--- Task ---
With the pictures left aside, write out the entries that follow exactly.

--- Version comparison data ---

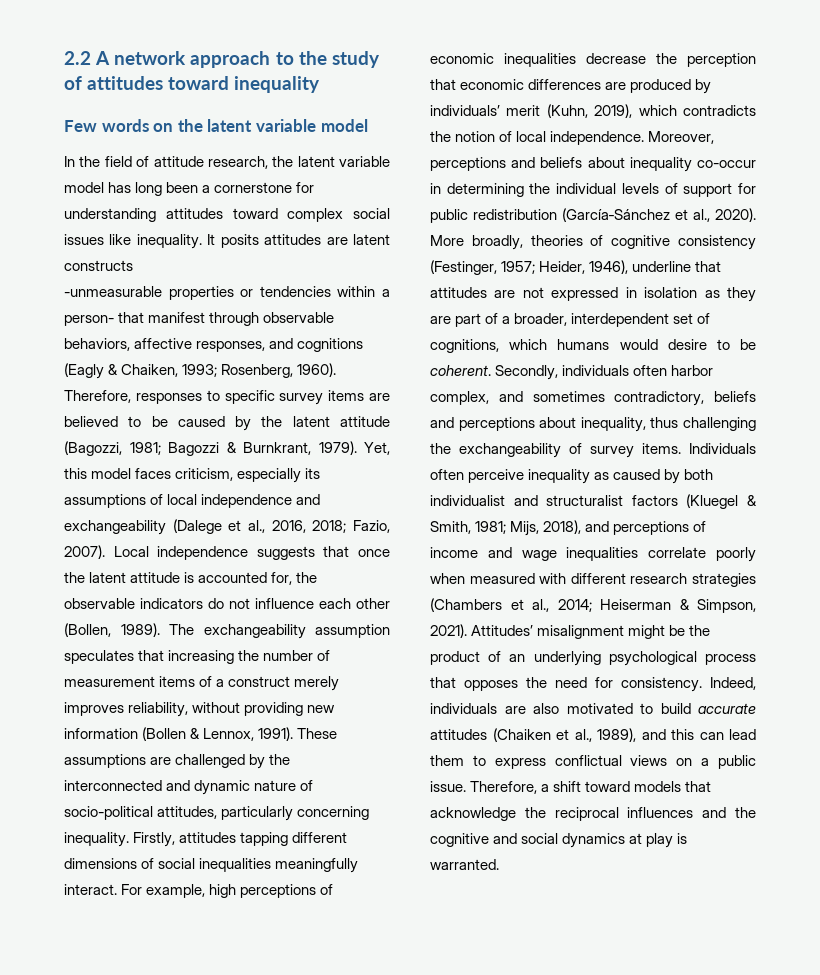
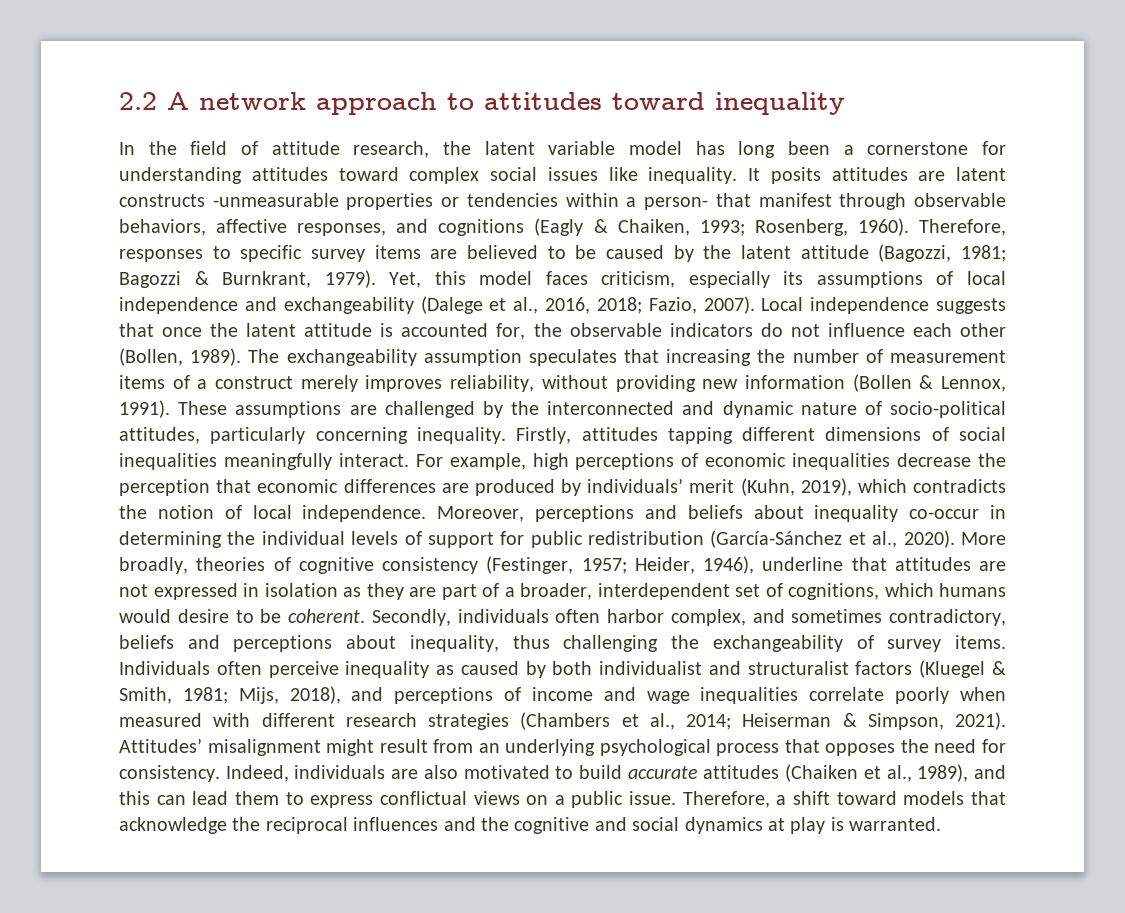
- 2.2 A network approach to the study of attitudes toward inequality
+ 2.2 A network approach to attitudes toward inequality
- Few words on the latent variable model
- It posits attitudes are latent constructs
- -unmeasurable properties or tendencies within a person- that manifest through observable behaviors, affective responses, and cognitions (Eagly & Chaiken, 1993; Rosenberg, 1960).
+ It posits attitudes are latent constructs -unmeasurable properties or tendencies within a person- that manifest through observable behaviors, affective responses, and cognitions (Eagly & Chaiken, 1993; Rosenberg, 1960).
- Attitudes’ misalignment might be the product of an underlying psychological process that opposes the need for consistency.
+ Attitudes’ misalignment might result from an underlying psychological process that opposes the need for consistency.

--- Reply to the task ---
- 2.2 A network approach to the study of attitudes toward inequality
+ 2.2 A network approach to attitudes toward inequality
- Few words on the latent variable model
- It posits attitudes are latent constructs
- -unmeasurable properties or tendencies within a person- that manifest through observable behaviors, affective responses, and cognitions (Eagly & Chaiken, 1993; Rosenberg, 1960).
+ It posits attitudes are latent constructs -unmeasurable properties or tendencies within a person- that manifest through observable behaviors, affective responses, and cognitions (Eagly & Chaiken, 1993; Rosenberg, 1960).
- Attitudes’ misalignment might be the product of an underlying psychological process that opposes the need for consistency.
+ Attitudes’ misalignment might result from an underlying psychological process that opposes the need for consistency.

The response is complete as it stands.